Of course, Lance also "tweets" about cycling. Here's a recent post from Aspen, where Team Armstrong has a house: "Kids = skiing. Dad = biking". A photo of the clan in the snow shows kids in ski jackets but dad wearing winter bike gear. Admirable stuff.
On the same day, I too was in the mountains but had downed wheels for a week's skiing. Fine, I hear you say, I don't have sponsors who forbid leg-breaking sports. And anyway, I'm not training for the Tour de France. But, wait, I am.
Well, sort of. On 20 July, I'm taking part in the Tour's amateur stage, L'Etape du Tour. Five days before the pros get their chance, thousands of masochistic all-comers will pedal up the fearsome Mont Ventoux.
The "Géant de Provence", which rises out of lavender fields to finish in a barren moonscape of sunbaked limestone, is synonymous with sweat and broken men. It's where the British cyclist Tom Simpson died in 1967, and even Armstrong calls it the toughest climb on the Tour.

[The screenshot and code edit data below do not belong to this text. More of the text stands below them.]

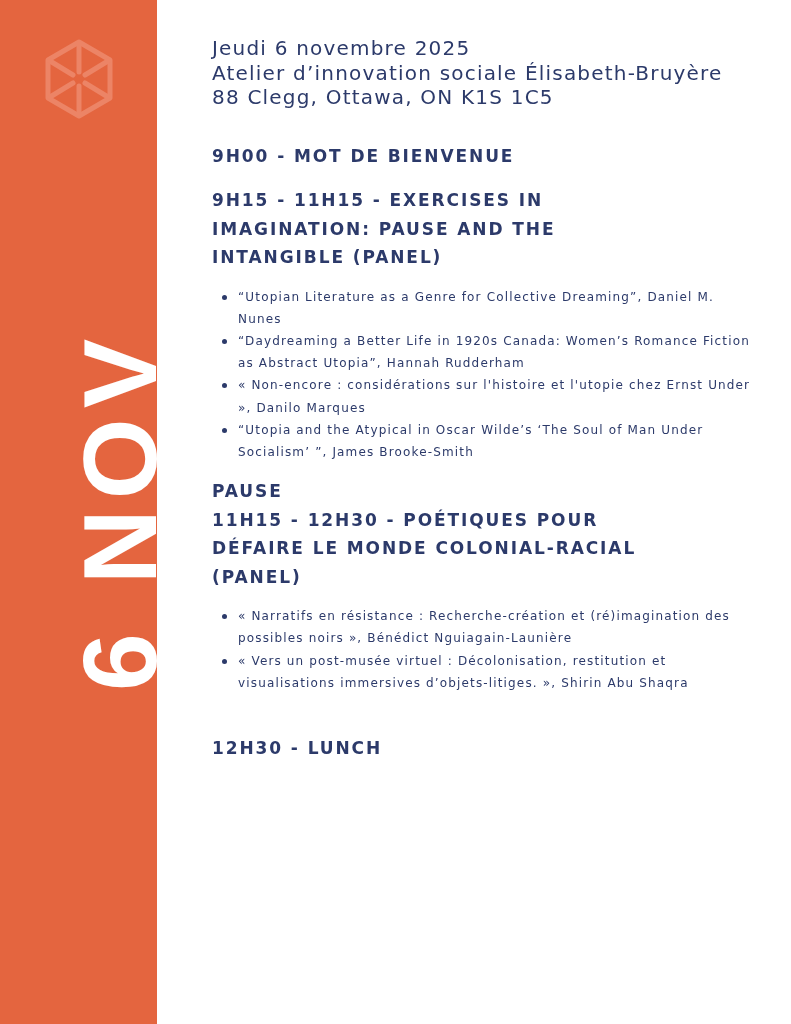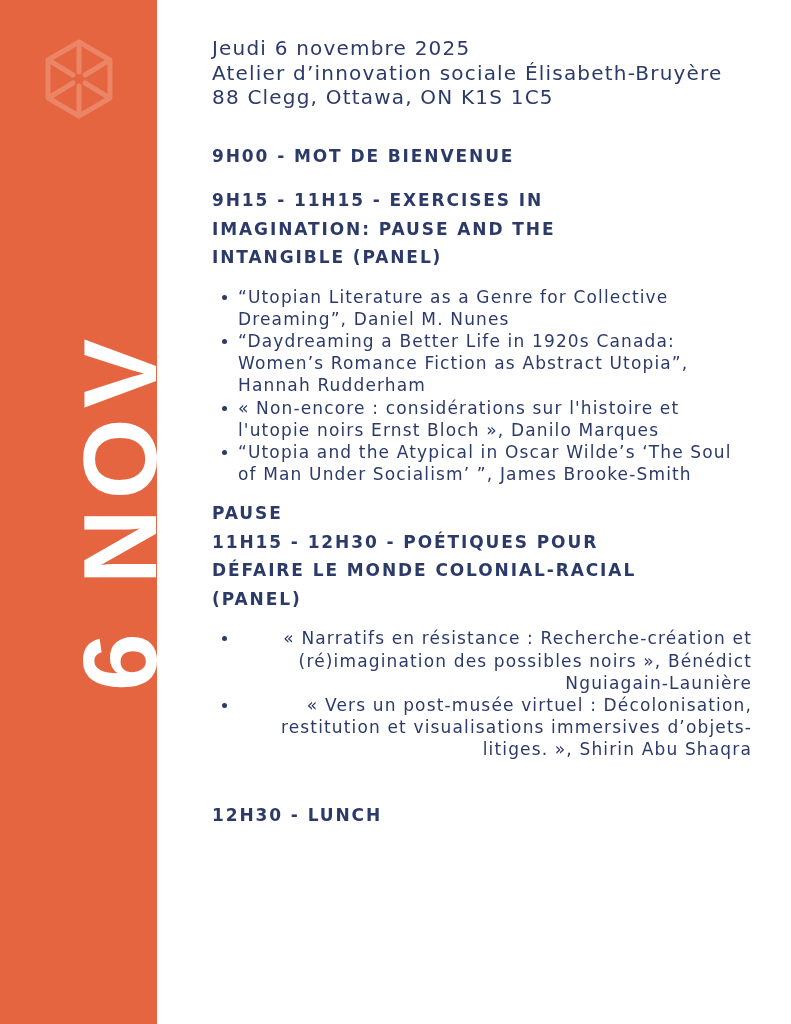"“Utopian Literature as a Genre" ul.talks li { font-size: 17px -> 12px }
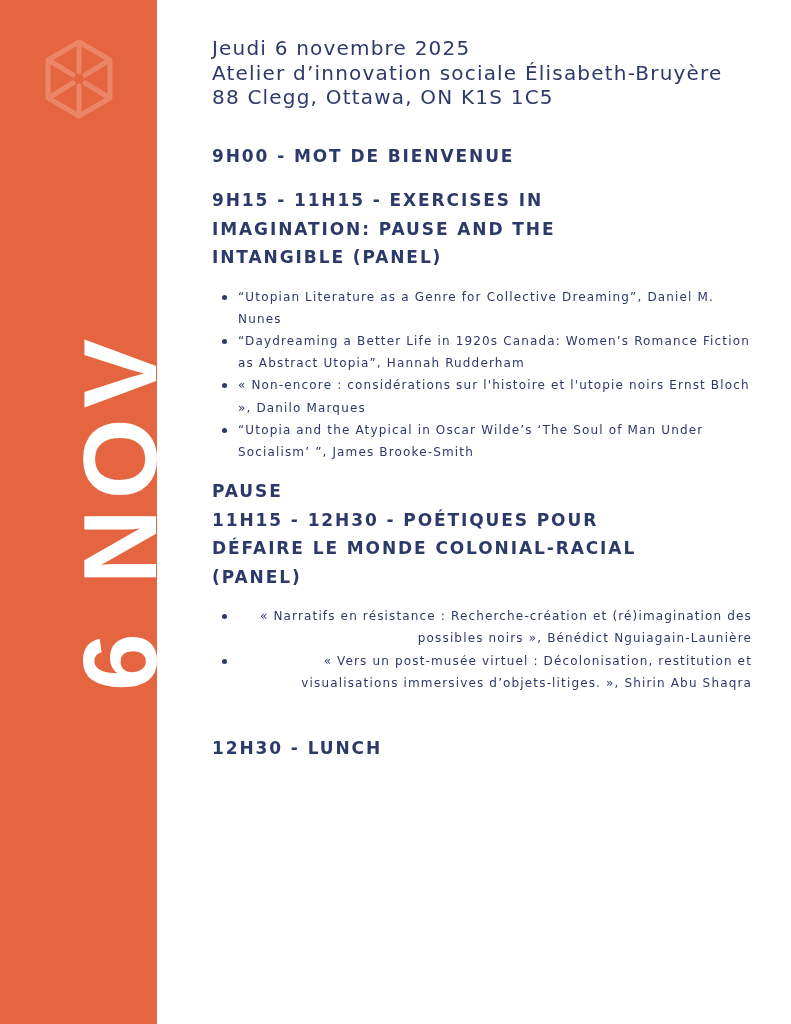"« Non-encore : considérations sur" span { text: noirs Ernst Bloch -> chez Ernst Under }
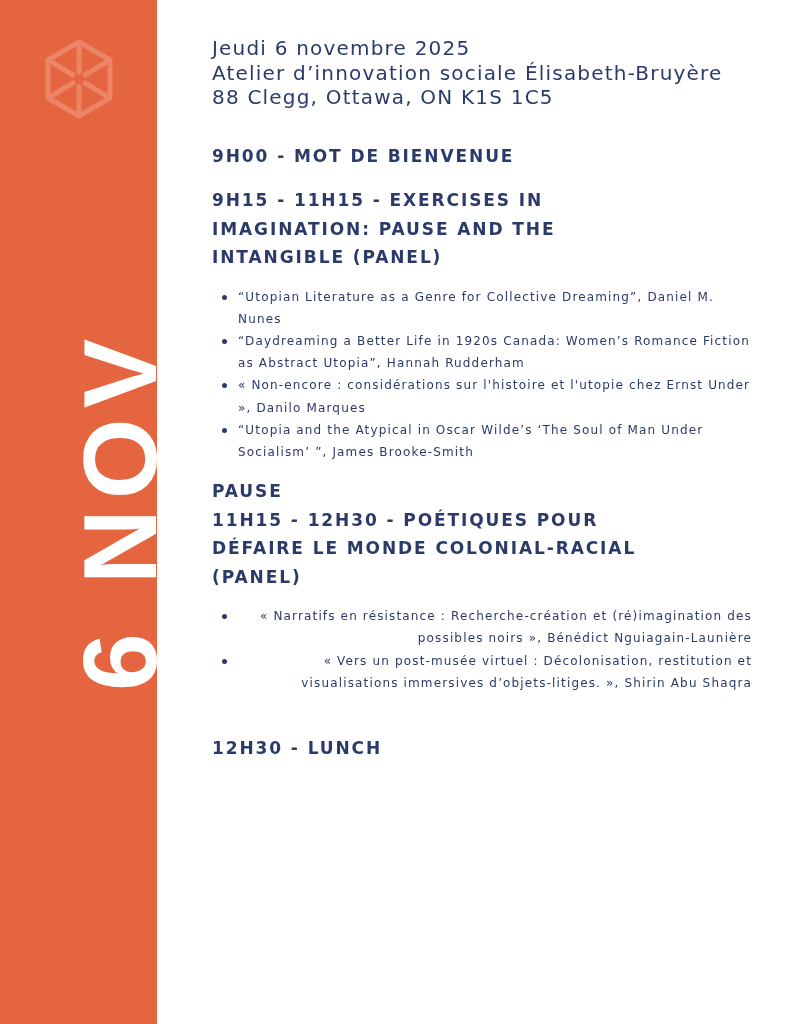"« Narratifs en résistance :" .panel2-list { text-align: right -> none }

I'll be cycling as part of the four-man Team Independent. Readers of the cyclotherapy blog (link below) have followed our early preparation for the 107-mile slog with its summit finish.
Now our date with destiny is alarmingly close. That's why I felt like I, too, should have been grinding up mountains, leaving the family to ski down them.
I got back in one piece but a ride the following day confirmed my fears – why does skiing seem to do nothing for bike fitness? Not helped by a cold picked up at a French youth hostel, I was forced to cut short a piddling Kent circuit.
It's going to take some Lance-like dedication to be ready for the Ventoux. It's a good thing the ski season's over. From now on – no excuses.